No todo pero sí el grueso de los 680 millones malversados según la justicia fueron a parar a los bolsillos de más de 6.000 trabajadores de grandes sectores o empresas en crisis. Pero también es cierto, como afirma no sin razón la sentencia, que pudo haber muchos más beneficiarios que no lo fueron porque desconocían la existencia de tales ayudas. 

Quienes hacia el año 2000 idearon o consintieron el atajo administrativo para conceder con agilidad las ayudas pudieron pensar, ciertamente, que habían dado con la varita mágica de la eficacia sin caer por ello en las tinieblas de la ilegalidad.

Lo cierto, sin embargo, es que aquel atajo administrativo en un principio inocente sirvió de palanca y coartada a una discrecionalidad política que a la postre derivaría en arbitrariedades, picarescas, clientelismos y en algún caso conductas directamente criminales.

Un caso singular

La singularidad de la mayoría de los condenados en el caso de los ERE es que están íntima y rotundamente convencidos de ser inocentes. Por eso su tipificación como caso de corrupción, aun siendo políticamente legítima, no se ajusta del todo a la realidad.
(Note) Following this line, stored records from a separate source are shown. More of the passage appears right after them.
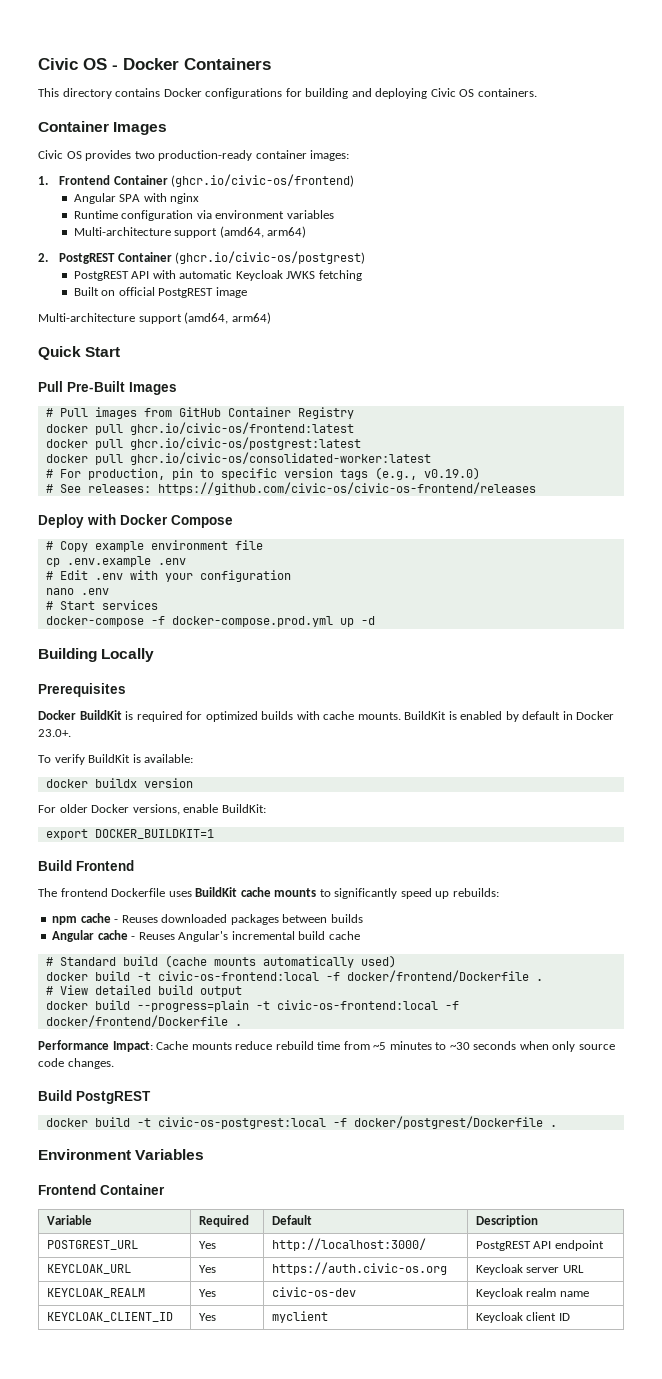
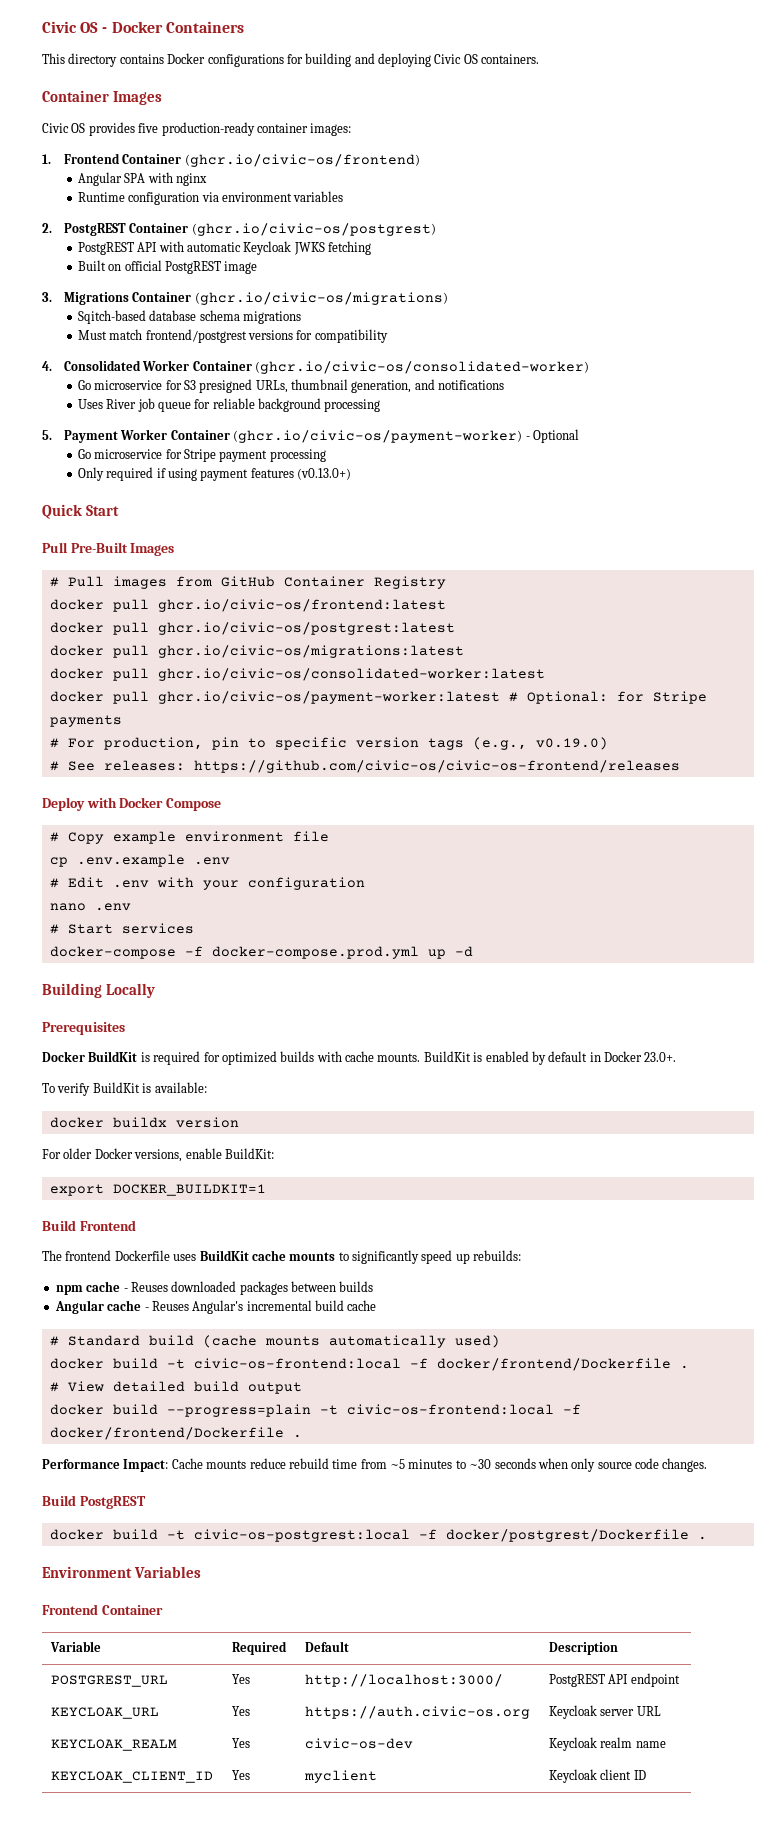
- Civic OS provides two production-ready container images:
+ Civic OS provides five production-ready container images:
  Runtime configuration via environment variables
- Multi-architecture support (amd64, arm64)
  Built on official PostgREST image
- Multi-architecture support (amd64, arm64)
+ 3. Migrations Container (ghcr.io/civic-os/migrations)
+ Sqitch-based database schema migrations
+ Must match frontend/postgrest versions for compatibility
+ 4. Consolidated Worker Container (ghcr.io/civic-os/consolidated-worker)
+ Go microservice for S3 presigned URLs, thumbnail generation, and notifications
+ Uses River job queue for reliable background processing
+ 5. Payment Worker Container (ghcr.io/civic-os/payment-worker) - Optional
+ Go microservice for Stripe payment processing
+ Only required if using payment features (v0.13.0+)
+ docker pull ghcr.io/civic-os/migrations:latest
+ docker pull ghcr.io/civic-os/payment-worker:latest # Optional: for Stripe payments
Los Correas, los Bárcenas, los Zaplanas o las numerosas ‘ranas’ de la charca madrileña de Esperanza Aguirre sí se saben culpables: son corruptos y sinvergüenzas en sentido estricto porque se dedicaron en cuerpo y alma a saquear las arcas públicas para engordar su cuenta corriente y la de su partido; los condenados de los ERE serán a estas alturas conscientes, si acaso, de haberse equivocado, pero no de haber robado porque ni lo hicieron ni permitieron consciente y deliberadamente que otros lo hicieran. 

Chaves, Griñán, Vallejo, Aguayo, Álvarez, Zarrías, Lozano… en su fuero interno se saben personas honorables, pero también saben demasiado bien que la honorabilidad, ay, solo opera como tal si los demás así la reconocen en la plaza pública. La sentencia inapelable del Supremo hace imposible tal reconocimiento.